"Maafkan aku!" lirihnya dengan suara sendu.
Tatap netra begitu manis seolah kanak-kanak sedang merajuk mengharap air hidup pada sang bunda. Anye hanya mengangguk. Sibuk mengatur napas menurunkan suhu panas yang membara di dada dan kepala. Keduanya saling bertatap netra.
"Stop! Ja-jangan lanjut!" rajuk Anye tersengal menghentikan.
"Kita belum boleh melakukan. Kamu janji akan jaga kehormatanku sampai hari H tiba, kan?" lanjut Anye terbata-bata menata napas.
Jalu mengangguk paham sambil menyungging senyum sangat menawan.
"Terus terang, sejujurnya aku sudah tidak tahan. Aku mau kita menikah dulu, Anye! Aku takut tak kuat menahan diri bila berada di dekatmu!" ujarnya begitu tenang.

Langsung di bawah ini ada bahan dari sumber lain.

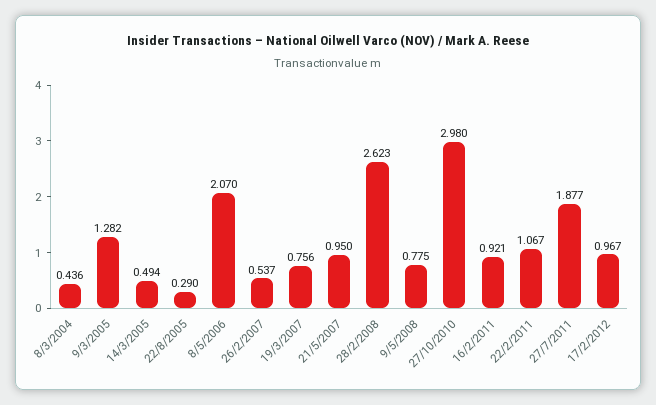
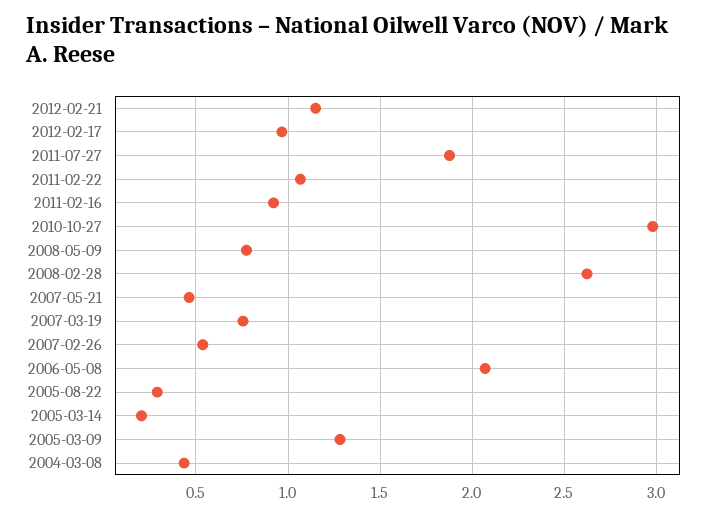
14/3/2005: 0.494 -> 0.2
21/5/2007: 0.95 -> 0.45
2012-02-21: none -> 1.15

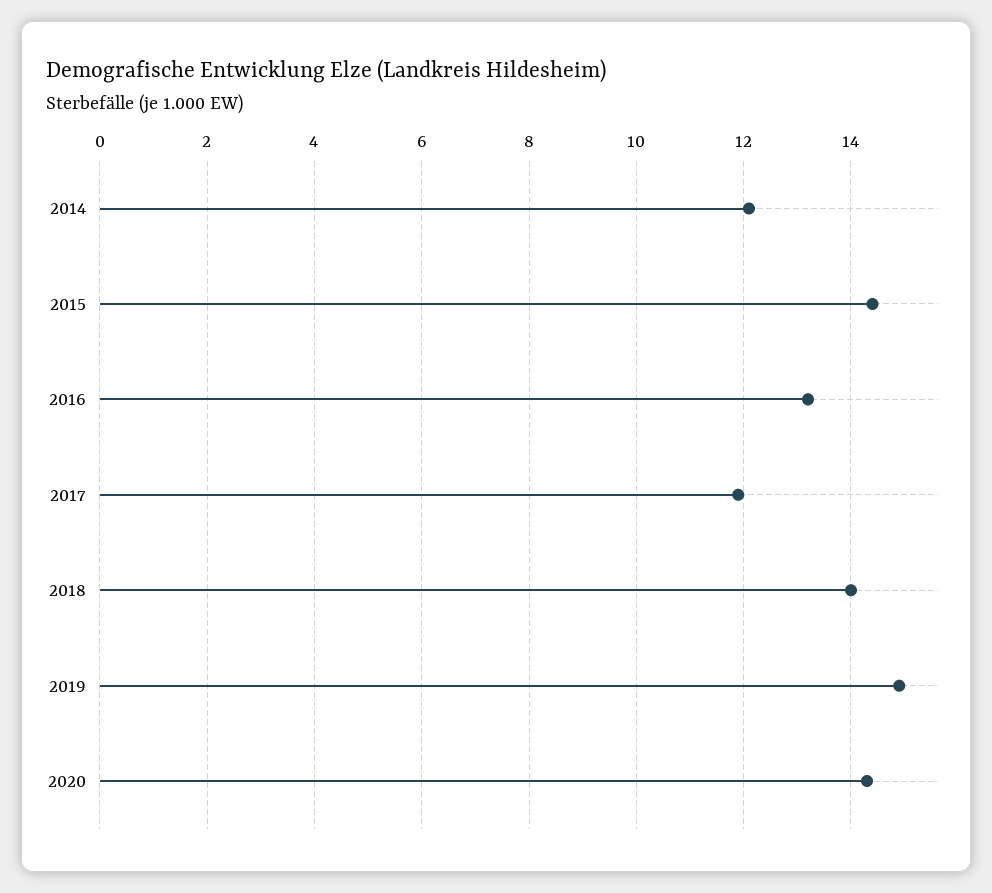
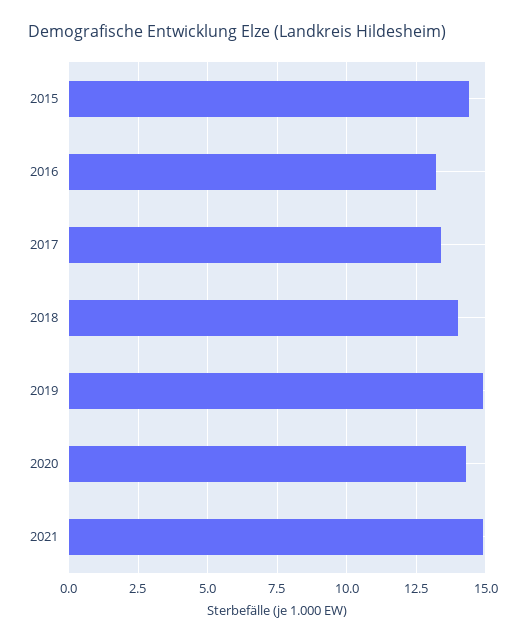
2014: 12 -> none
2017: 12 -> 13.5
2021: none -> 15

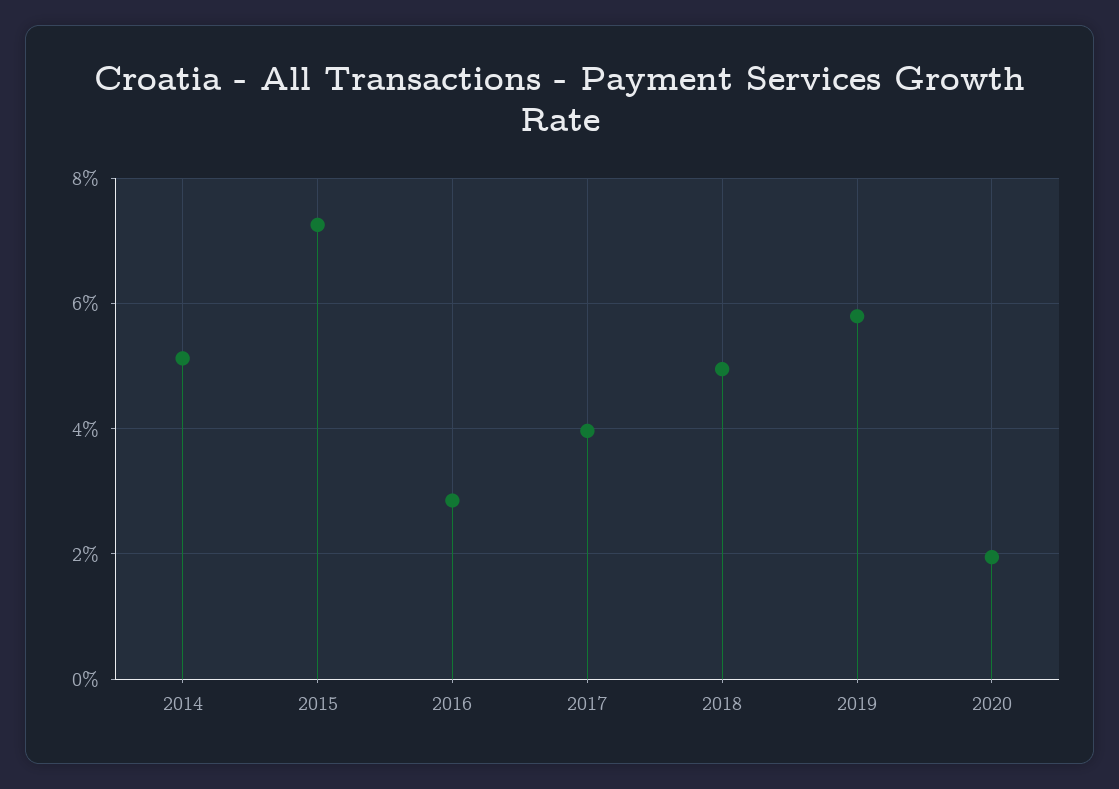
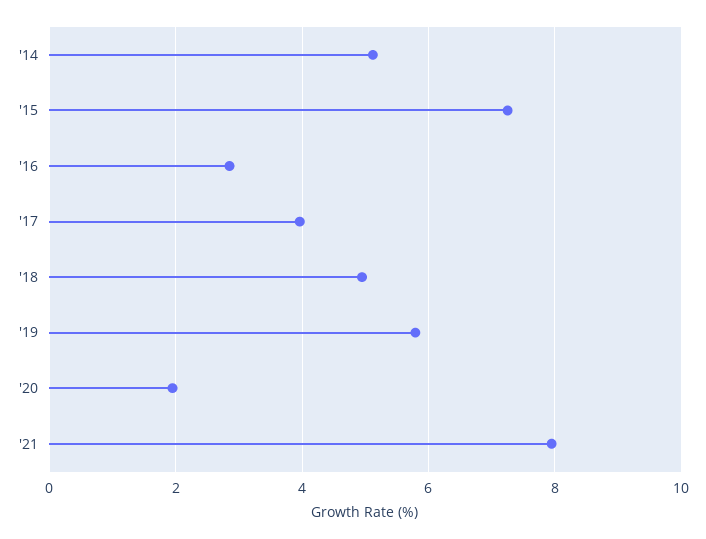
'21: none -> 8

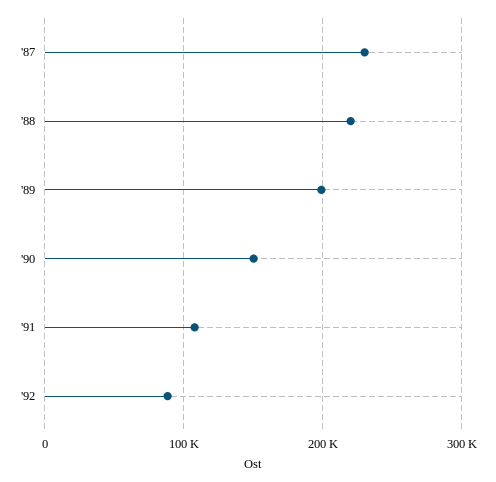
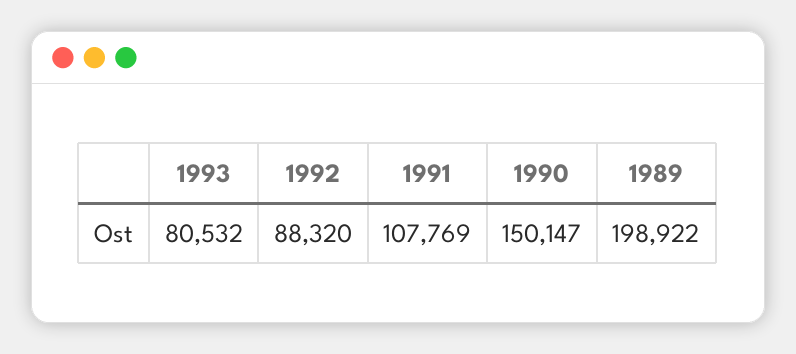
'87: 230000 -> none
'88: 220000 -> none
1993: none -> 80532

"Kita belum memiliki pekerjaan, Jalu. Kamu harus lulus dulu, lalu mencari pekerjaan sehingga ada pemasukan yang bisa kita andalkan. Aku juga begitu. Kalau saat ini aku belum berani mencari pekerjaan karena masih penelitian. Jika semester ini beres, semester depan selesai, aku siap mencari kerja dan sekaligus mendampingimu. Jadi, paling tidak masih ada satu semester yang harus kita hadapi untuk tidak melakukan hal ceroboh!" urai Anye.
"Kalau aku harus berbadan dua sebelum kamu memperoleh pekerjaan, dengan apa kita memberikan nutrisi terbaik buat buah hati?" lanjutnya.
Jalu mengangguk-angguk pasrah.
"Aku siap, Jalu! Tapi ada syarat yang harus kamu penuhi, yakni nafkah halal buatku. Bagaimana? Sanggup?" tantang Anye.
"Ya, aku sanggup!" tegas Jalu. "Setelah semester ini sidang, aku akan segera mencari pekerjaan dan selanjutnya ... kalau aku dapat pekerjaan, kita langsung menikah!"
"Baiklah. Kita saling mengingatkan agar tidak lepas kendali!"